Kaptan, yakın çevresinin işe yerleştirilme, sahip oldukları gayri menkullerinin alın teriyle kazanıldığını rahatlıkla söyleyebiliyor. Bir sıkıntısı yok gibi…
Tek sorun, devam edilecek güzergahta ve gidilecek hedef duraklar için inandırıcı plan, program ve proje içerikli prospektleri prezantabl sunamıyor olması…
Hâlâ tereddütte misiniz?
***
Hani bize has hoş araba yazıları olur ya…
Yollar doç’un bastır komçum
My other car is Porsche
Kuzu kurdun yol Ford’un
Yaklaşma toz olursun, geçme pişman olursun
Bu renkteki tek kamyon benimki, bir tane daha vardı geçenlerde yıkadılar
…
Sarsıldım ama yıkılmadım
Tekerlemesiyle dikkat çeken araba durağa yanaşmak üzere bu kez…
13 yıldır yollarda…
Kamyoncu tekerlemeleriyle adeta müsemma
İki üç kaptan değişmiş, ana kaptan üst katta köşk koltuğunda…

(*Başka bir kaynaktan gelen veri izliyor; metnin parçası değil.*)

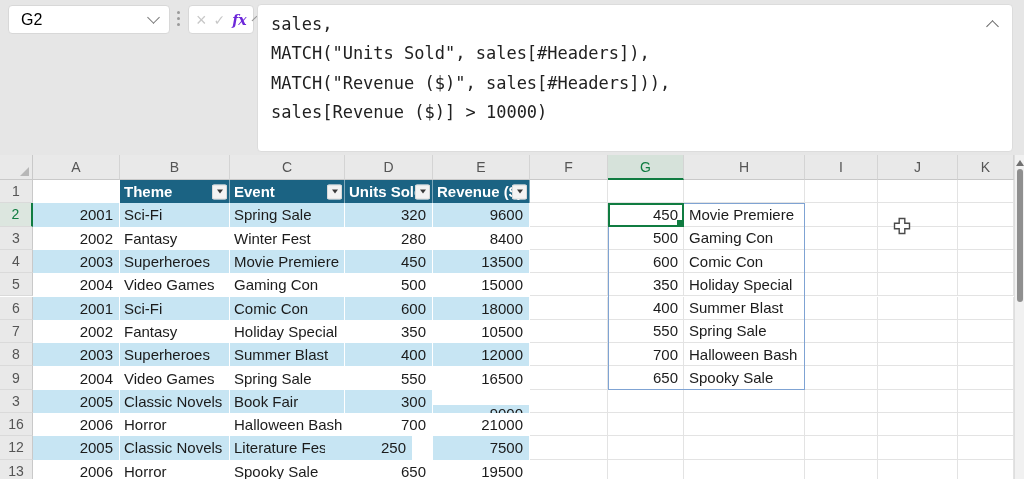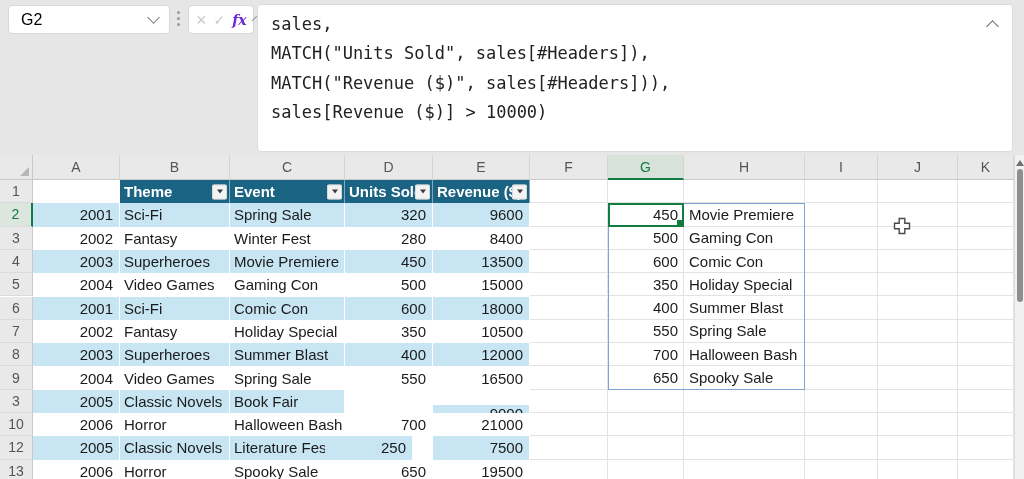"300" div.tcell { html: none -> <div>300</div> }
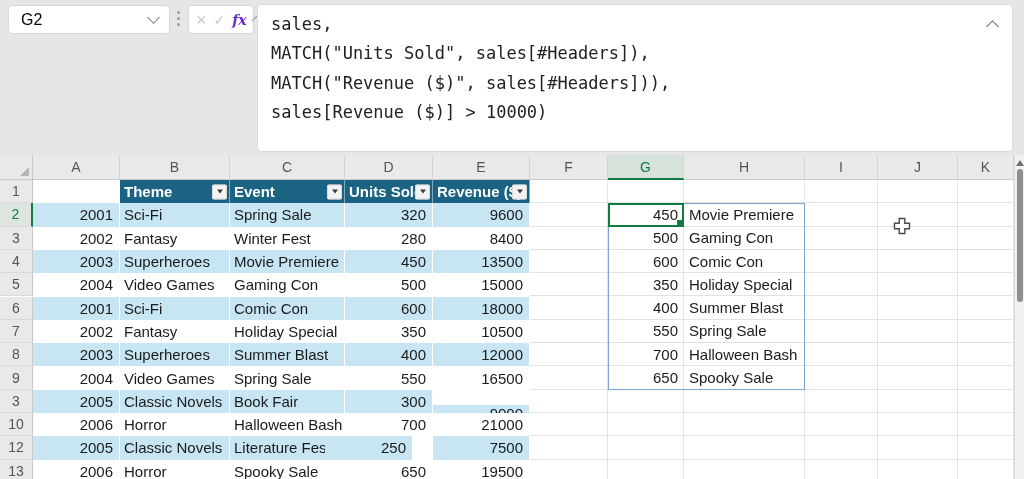"10" div.rowhdr { text: 10 -> 16 }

Üzerindeki yazıyı artık ben de AKP olarak okuyorum…
Kimse alınmasın, iki aday adaylığım döneminde günlerce sahada çalışıp dil döktüğüm, izah etmeye çalıştığım bu arabada P’nin önündeki arti bana göre artık silik, Sayın Şahin’in de işbu yazıya konu malzemesinde ifade ettiği gibi “Dieses Auto ist kaput”
Araba pert mi, hayır…
Çekişten düşmüşmüş...
Tamirci dükkanının önünde karbüratör temizlenir, buji platin ayarı yapılabilir de, egzozdaki çatlak için araba rampaya alınmalı, öyle sağa sola çekmeler de hemencecik giderilecek arızalar değil.
Bu arabanın kesinlikle lastik diş ölçülerinden motor aksamına, koltuk rahatlıklarından, emniyet kemerlerine, kullandığı yakıt türünden yağına yağdanlığına kadar incelenmesi yani çok geniş kapsamlı muayeneden geçmesi gerekiyor.
Ön ve Vip koltuktakiler bu durumdan pek hoşnut olmayacaklar tabii ki…
O zaman yeni yepyeni bir arabaya ihtiyaç var.
Çünkü 7 Haziran’da görüldü ki, durakta hayli yolcu birikmiş.
Tek bir araçla yola devam etmek istiyorlar.
Ama bu durağa yanaşan araçlar ve bu araç hiç değil.
Yeni nesil, arabaya WiFi ister, yeni teknoloji ister ki hibritini geliştirmesine katkı sağlasın… Engelliler modern asansörlü rampalar ister, yaşlılar ücretsiz bil yerine, rahat bil kartları talep eder, işsizler balık yerine eşit şartlarda liyakatli iş ve topyekun hepsinin en birinci talebi HUKUK isterler.
Kadılar bindikleri arabanın sahibinin sesine değil de hukukun terazisine göre hareket ederse, aşağıdakiler ciddi bir inançla kendiliğinden sıraya girer, içerdekiler de aynı güvenle koltuklarında yer alırlar.
Bu araba neden sağa sola çekmeye başladı, ayardan ciddi şekilde düştü?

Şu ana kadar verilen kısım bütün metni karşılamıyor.